This is the out-of-process drain used by the cancel endpoint when
no in-process orchestrator is registered (crash-recovery path) and
by :class:SweepOrchestrator itself via :meth:SweepOrchestrator._drain.
Security helpers¶
srunx.runtime.security.python_args ¶
Reject python: prefix in user-supplied args / matrix values.
Runs on Web API submission (YAML + JSON) and MCP tool calls. The
python: prefix in args is a server-side evaluation escape hatch
reserved for CLI-local use; exposing it over transport boundaries is a
security concern (remote code execution via workflow mutation). See
:func:srunx.runtime.workflow.loader._has_python_prefix for the CLI-side parser that
actually evaluates these values — the check here mirrors its matching
rules (prefix match, leading-whitespace-tolerant, case-insensitive).
PythonPrefixViolation
dataclass
¶
Structured violation record. Caller converts to transport-specific error.
find_python_prefix ¶
Recursively scan a dict / list / scalar payload; return the first violation.

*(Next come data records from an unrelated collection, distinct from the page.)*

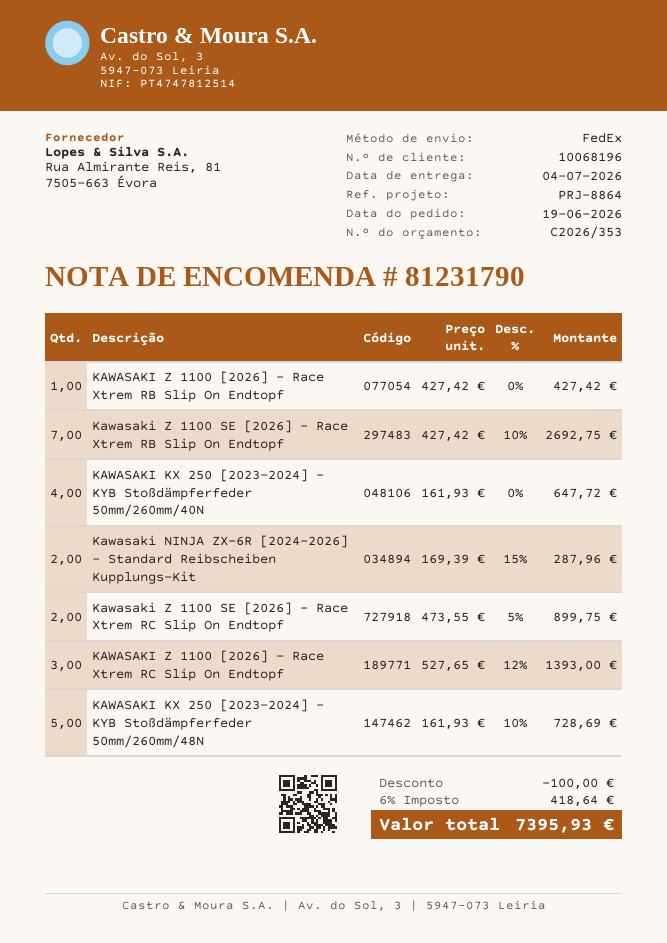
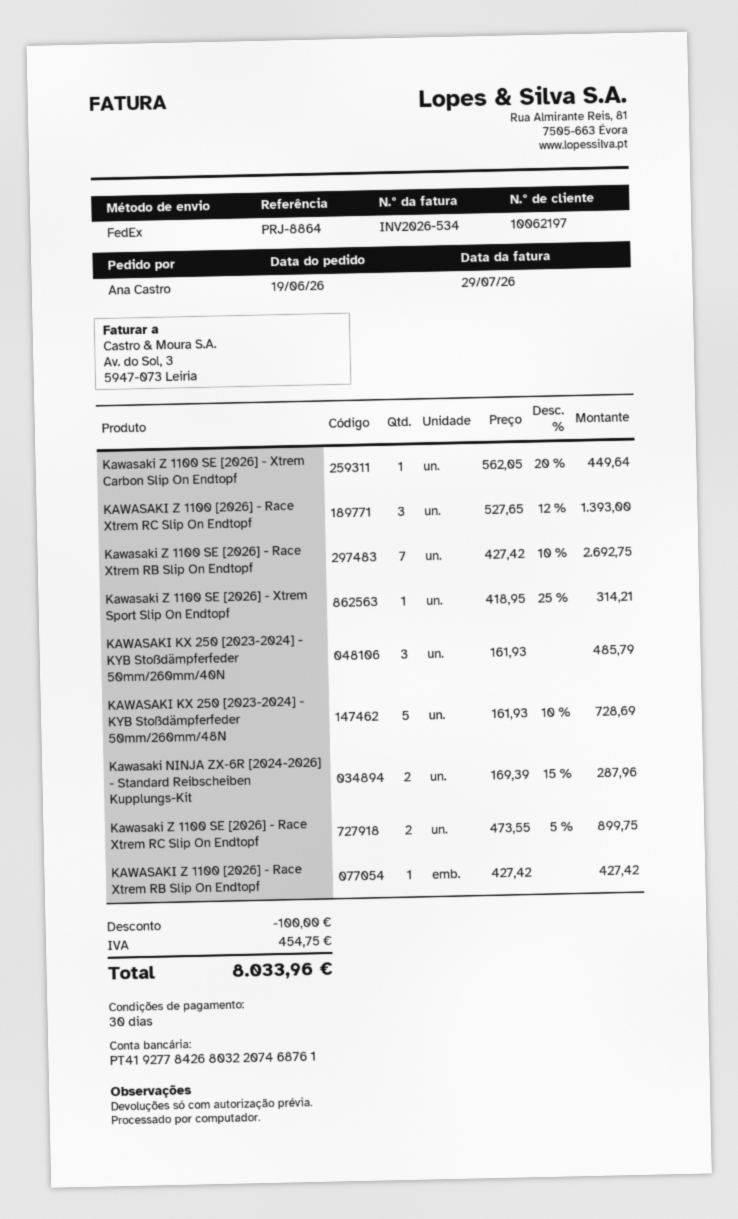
customer number: 10068196 -> 10062197
KAWASAKI KX 250 [2023-2024] - KYB Stoßdämpferfeder 50mm/260mm/40N: 4 x 161.93 = 647.72 -> 3 x 161.93 = 485.79
Kawasaki Z 1100 SE [2026] - Xtrem Carbon Slip On Endtopf: none -> 1 x 562.05 - 20% = 449.64
Kawasaki Z 1100 SE [2026] - Xtrem Sport Slip On Endtopf: none -> 1 x 418.95 - 25% = 314.21
tax: 418.64 -> 454.75
total: 7395.93 -> 8033.96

Traverses nested dict -> list -> str. Non-string scalars
(int / float / bool / None) are ignored. Returns None when no
violation is found.
srunx.runtime.security.mount_paths ¶
Mount-root guard for ShellJob script paths.
Both the Web API and the MCP tool surface the same attack shape: a
workflow YAML can declare template: shell with an arbitrary
script_path that render_shell_job_script then reads verbatim.

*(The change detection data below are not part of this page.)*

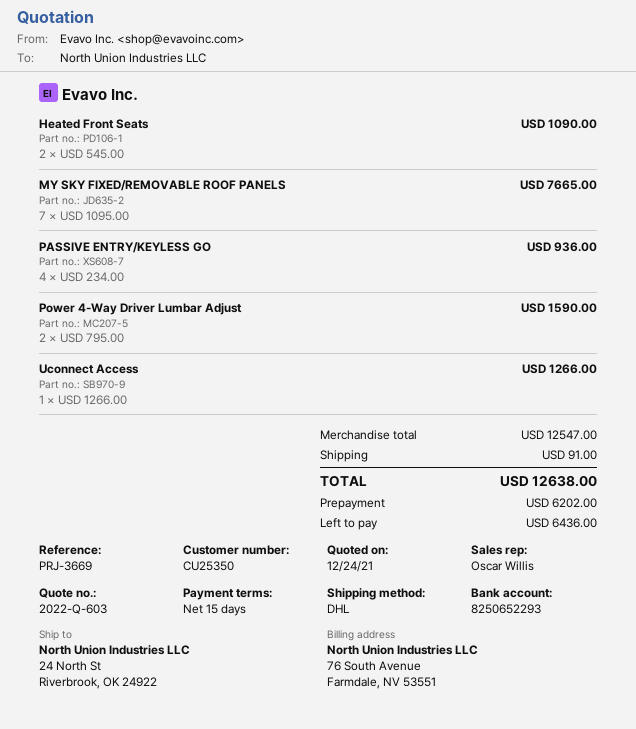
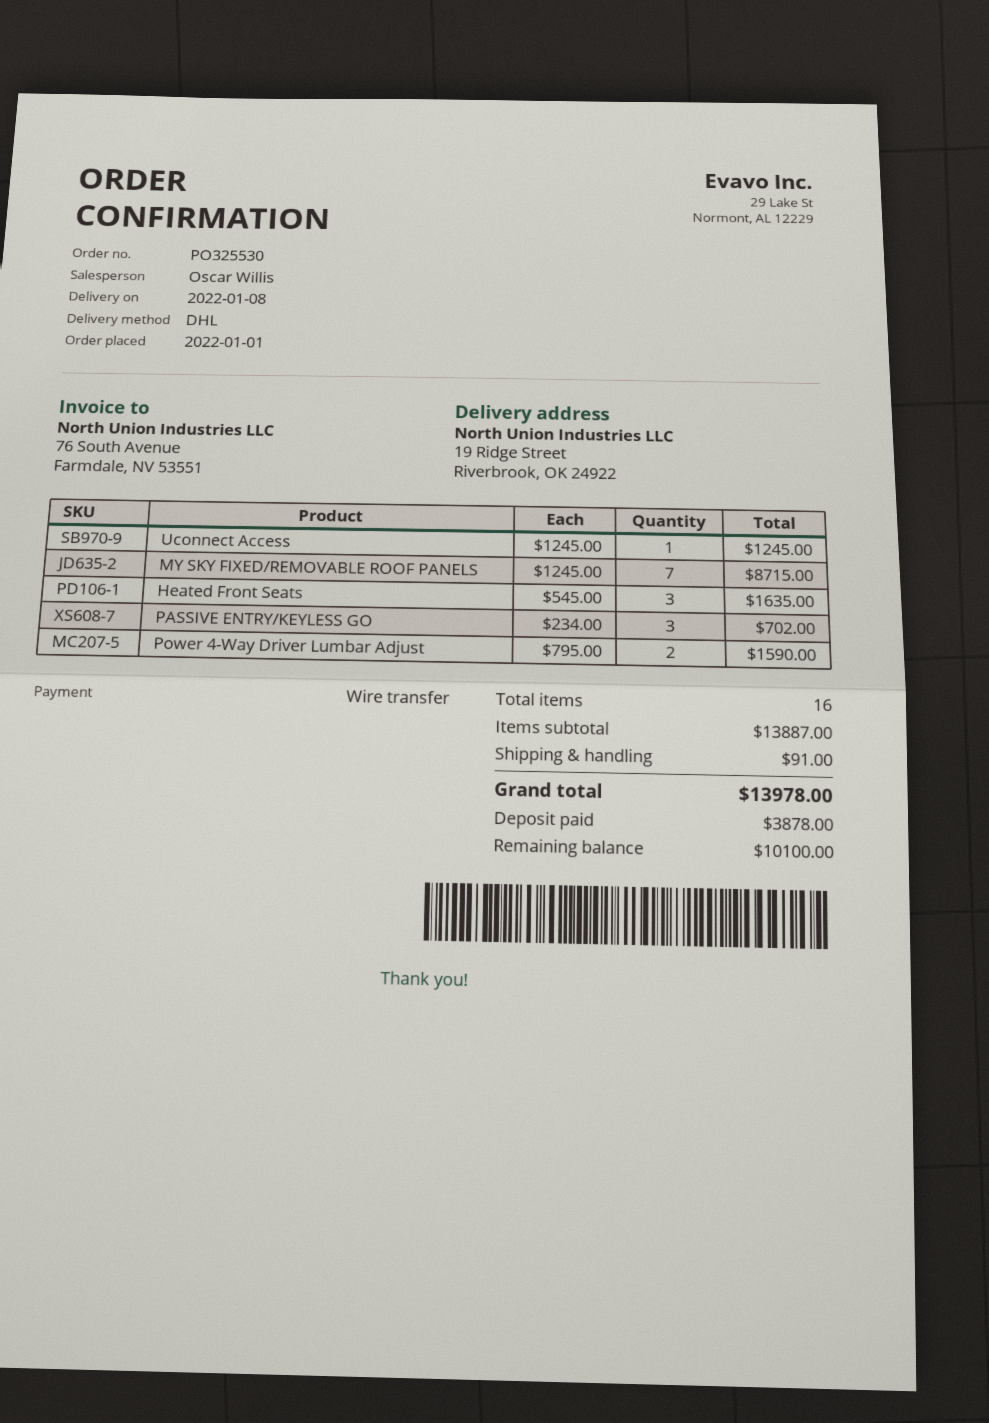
ship to: 24 North St, Riverbrook, OK 24922 -> 19 Ridge Street, Riverbrook, OK 24922
Heated Front Seats: 2 x 545.00 = 1090.00 -> 3 x 545.00 = 1635.00
MY SKY FIXED/REMOVABLE ROOF PANELS: 7 x 1095.00 = 7665.00 -> 7 x 1245.00 = 8715.00
PASSIVE ENTRY/KEYLESS GO: 4 x 234.00 = 936.00 -> 3 x 234.00 = 702.00
Uconnect Access: 1 x 1266.00 = 1266.00 -> 1 x 1245.00 = 1245.00
subtotal: 12547.00 -> 13887.00
total: 12638.00 -> 13978.00
deposit: 6202.00 -> 3878.00
balance: 6436.00 -> 10100.00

Without a guard, a caller could exfiltrate or inject arbitrary host
files via e.g. script_path: ../../../etc/passwd.
The helper here returns a structured ShellJobScriptViolation so
each transport caller can raise the right exception type (Web →
HTTPException(403), MCP → ValueError) while the actual
directory-check logic lives in one place.
ShellJobScriptViolation
dataclass
¶
First ShellJob whose script path escapes the allowed mount roots.
find_shell_script_violation ¶
find_shell_script_violation(
workflow: Workflow, mount_roots: Iterable[Path]
) -> ShellJobScriptViolation | None
Return the first ShellJob pointing outside every mount_roots entry.
mount_roots must already be resolved absolute paths (see
:meth:pathlib.Path.resolve). Non-ShellJob entries are ignored.
Returns None when every ShellJob's script_path is contained
in at least one root.
SLURM protocol constants¶
srunx.slurm.states ¶
SLURM protocol-level state constants.
Separate from :class:srunx.domain.JobStatus (the domain-level enum)
because SLURM's raw state vocabulary is wider than what srunx models:
SLURM emits NODE_FAIL / PREEMPTED / OUT_OF_MEMORY for
terminal failures that srunx currently collapses into FAILED at
the domain boundary. Keeping these strings in a single module lets
every caller that speaks SLURM-native states (notification preset
filter, active-watch poller, web SSH adapter) agree on the set
without risking drift when a new terminal state is added.